Почему-то на многих особое впечатление производило то, что высота нашей гондолы
не превышала одного метра. Люди удивлённо покачивали головами: “А нельзя ли из
этой штуки выпасть?”.
Тут же состоялся митинг, на котором мы рассказали о строительстве,
ведущемся в нашей стране по пятилетнему плану, об успехах советской авиации и
воздухоплавания, призывали колхозников вступать в ряды Осоавиахима.
ХОЧУ ПРЫГАТЬ
Вероятно, никогда ещё Ленинградское шоссе не было таким оживлённым, как
утром 18 августа 1933 года. Его заполнили все виды городского транспорта,
спешившего доставить десятки тысяч москвичей к Центральному аэродрому.
С трудом выбравшись из переполненного трамвайного вагона, мы с Фоминым
опасливо оглядели тщательно выглаженные накануне костюмы. Они были в
относительном порядке. И главное — начищенные до золотого блеска пуговицы наших
белых кителей оказались на месте. Мы облегчённо вздохнули: каково было бы нам
явиться не в парадном виде на впервые отмечавшийся День воздушного флота!

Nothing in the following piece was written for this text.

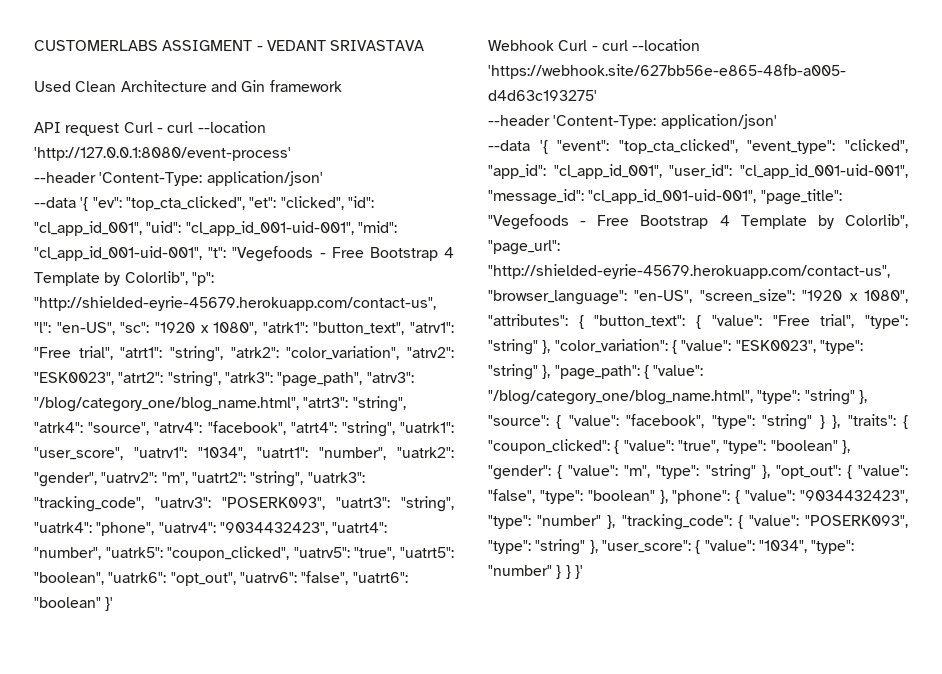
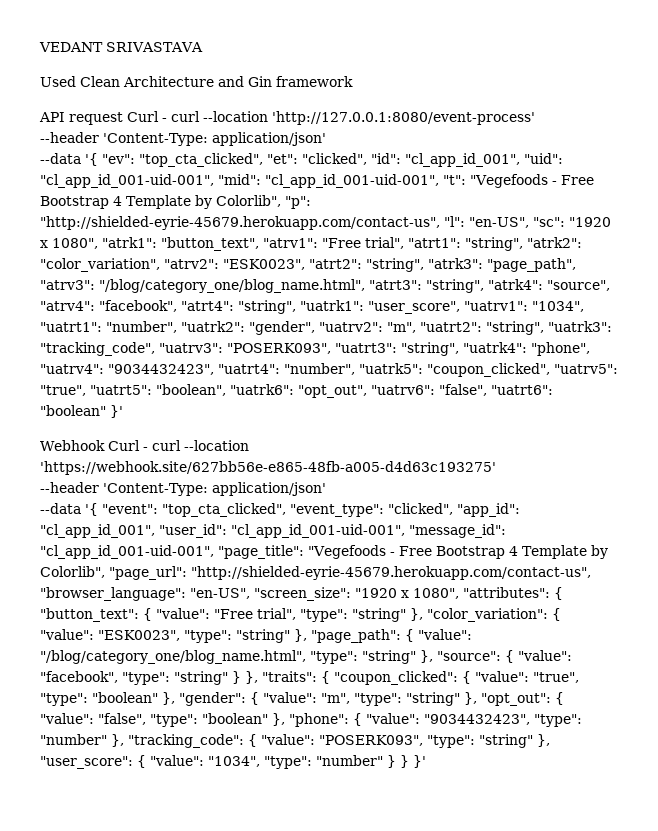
- CUSTOMERLABS ASSIGMENT - VEDANT SRIVASTAVA
+ VEDANT SRIVASTAVA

Глядя на пёструю, оживлённую толпу, заполнившую лётное поле, я чувствовал
себя в какой-то степени хозяином праздника. Ведь, как-никак, я учился летать и
был курсантом единственного в мире Дирижаблестроительного учебного комбината.
Мои размышления прервал гром аплодисментов. Высоко-высоко над аэродромом
возникла надпись “СССР”, выведенная в небесной синеве чётким строем самолётов.
Над нами пронеслись истребители и штурмовики; сотрясая воздух гулом моторов,
торжественно проплыли тяжёлые многомоторные самолёты.
Когда наступила тишина, репродукторы объявили о начале второго отделения
праздника. “Сейчас вы увидите, — сказал диктор, — затяжные прыжки с парашютом.
Их выполнят лётчики-парашютисты Николай Остряков и Пётр Балашов”.
Я взглянул на Фомина. Он, не отрываясь, следил за показавшимися над
аэродромом двумя маленькими учебными самолётами У2, которые теперь называют
ПО2, в память их конструктора Николая Николаевича Поликарпова.
— Прыгнули! — негромко промолвил Саша. Я увидел, что от самолётов
отделились два крошечных комочка… Секунда… другая… пятая… десятая!.. Откроют ли,
они, наконец, парашюты? Нет, отчаянные парашютисты продолжали стремительно
лететь вниз.
Мне приходилось испытывать сильные ощущения. Я увлекался верховой ездой и
был неплохим наездником; я опускался в глубь моря в водолазном костюме,
поднимался на самолёте, воздушном шаре и дирижабле, но ничто не представлялось
мне теперь столь поразительным, как затяжной парашютный прыжок. Казалось
невероятным, что человек может заставить себя так падать в пространстве.
Прошло 20 секунд, прежде чем Остряков и Балашов открыли парашюты. В
напряжённой тишине до нас почти одновременно донеслись сверху два гулких хлопка.
И тотчас же разразилась буря рукоплесканий. А над аэродромом уже плыл АНТ14 —
пятимоторный агитационный самолёт “Правда” конструкции Андрея Николаевича
Туполева. Вслед за ним летели несколько других, меньших самолётов. И вдруг мы
увидели над собой много куполов. На землю опускались сразу шестьдесят два
парашютиста! Такой необыкновенной картины не наблюдали ещё жители ни одного
города в мире.
— Ну что? — лукаво сощурясь, спросил Саша, когда мы снова оказались на
Ленинградском шоссе.
— Хочу учиться прыгать! А ты?
— Я тоже, — сказал Фомин и добавил: — Это нужно всем, кто летает.